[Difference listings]
━━━━━━━━━━━━━━━━━━━━━━━━━━━━━━

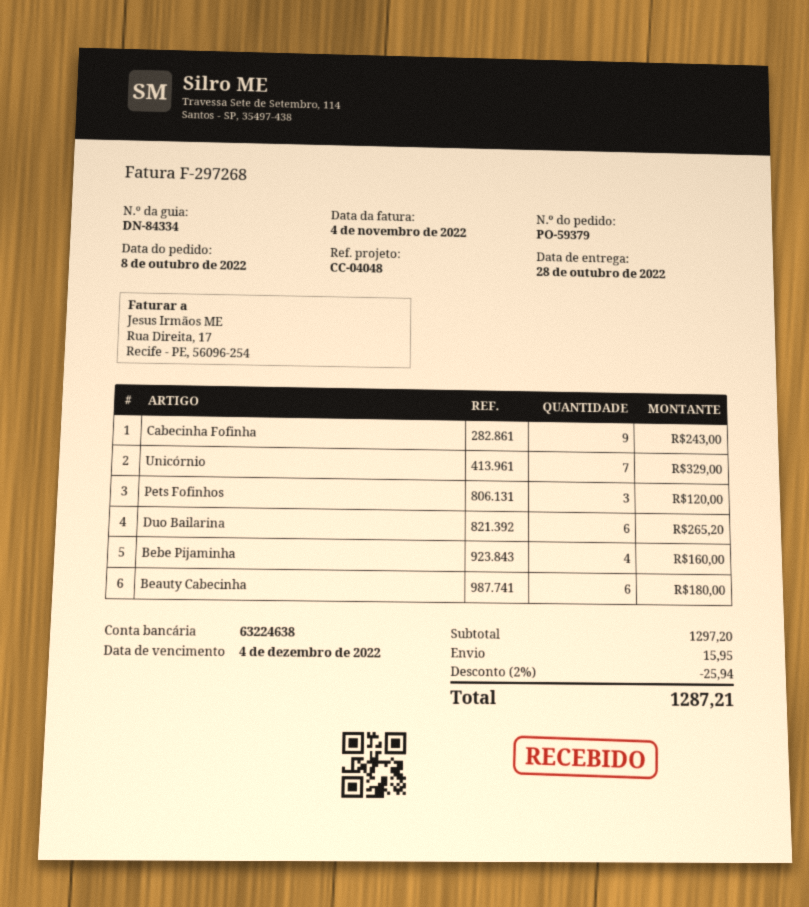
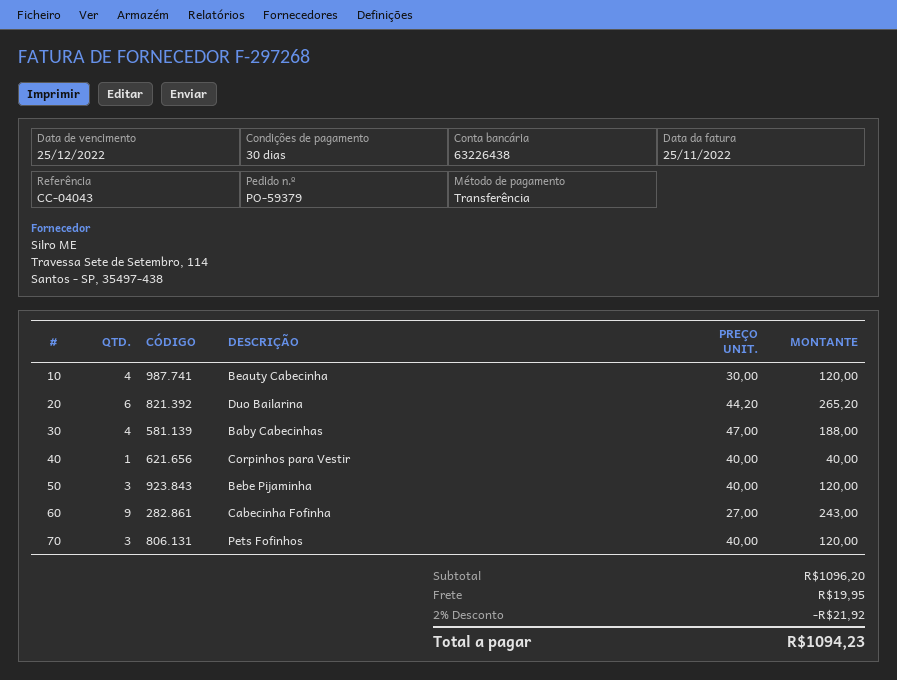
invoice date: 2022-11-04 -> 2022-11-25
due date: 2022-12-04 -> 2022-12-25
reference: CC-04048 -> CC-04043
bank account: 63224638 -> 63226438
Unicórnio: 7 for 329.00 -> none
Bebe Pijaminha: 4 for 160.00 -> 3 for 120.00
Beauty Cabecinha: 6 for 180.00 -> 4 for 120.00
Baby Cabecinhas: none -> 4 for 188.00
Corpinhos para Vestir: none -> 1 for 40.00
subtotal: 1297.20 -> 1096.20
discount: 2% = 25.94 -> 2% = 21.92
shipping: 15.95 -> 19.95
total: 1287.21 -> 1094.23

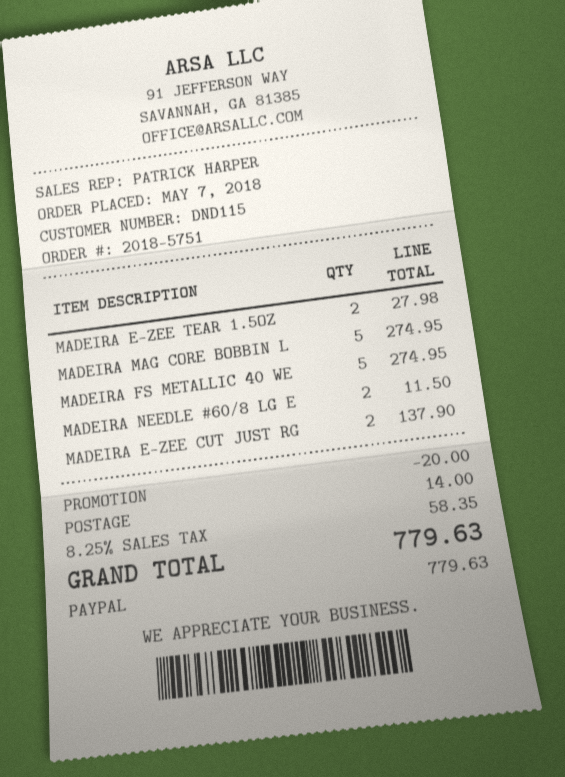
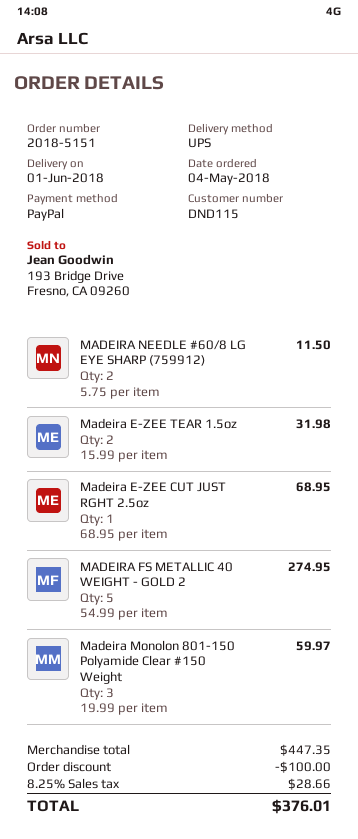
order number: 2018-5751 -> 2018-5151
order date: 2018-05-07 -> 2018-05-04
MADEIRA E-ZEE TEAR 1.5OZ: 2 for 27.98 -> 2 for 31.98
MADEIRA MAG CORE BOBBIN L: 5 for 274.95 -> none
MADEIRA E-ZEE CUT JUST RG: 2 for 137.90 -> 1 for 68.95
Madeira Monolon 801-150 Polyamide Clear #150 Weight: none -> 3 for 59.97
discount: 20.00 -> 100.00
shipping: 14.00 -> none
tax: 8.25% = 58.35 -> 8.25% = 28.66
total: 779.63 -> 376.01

━━━━━━━━━━━━━━━━━━━━━━━━━━━━━━

Your answer must be an exact copy of the records above, with no pictures included.

invoice date: 2022-11-04 -> 2022-11-25
due date: 2022-12-04 -> 2022-12-25
reference: CC-04048 -> CC-04043
bank account: 63224638 -> 63226438
Unicórnio: 7 for 329.00 -> none
Bebe Pijaminha: 4 for 160.00 -> 3 for 120.00
Beauty Cabecinha: 6 for 180.00 -> 4 for 120.00
Baby Cabecinhas: none -> 4 for 188.00
Corpinhos para Vestir: none -> 1 for 40.00
subtotal: 1297.20 -> 1096.20
discount: 2% = 25.94 -> 2% = 21.92
shipping: 15.95 -> 19.95
total: 1287.21 -> 1094.23

order number: 2018-5751 -> 2018-5151
order date: 2018-05-07 -> 2018-05-04
MADEIRA E-ZEE TEAR 1.5OZ: 2 for 27.98 -> 2 for 31.98
MADEIRA MAG CORE BOBBIN L: 5 for 274.95 -> none
MADEIRA E-ZEE CUT JUST RG: 2 for 137.90 -> 1 for 68.95
Madeira Monolon 801-150 Polyamide Clear #150 Weight: none -> 3 for 59.97
discount: 20.00 -> 100.00
shipping: 14.00 -> none
tax: 8.25% = 58.35 -> 8.25% = 28.66
total: 779.63 -> 376.01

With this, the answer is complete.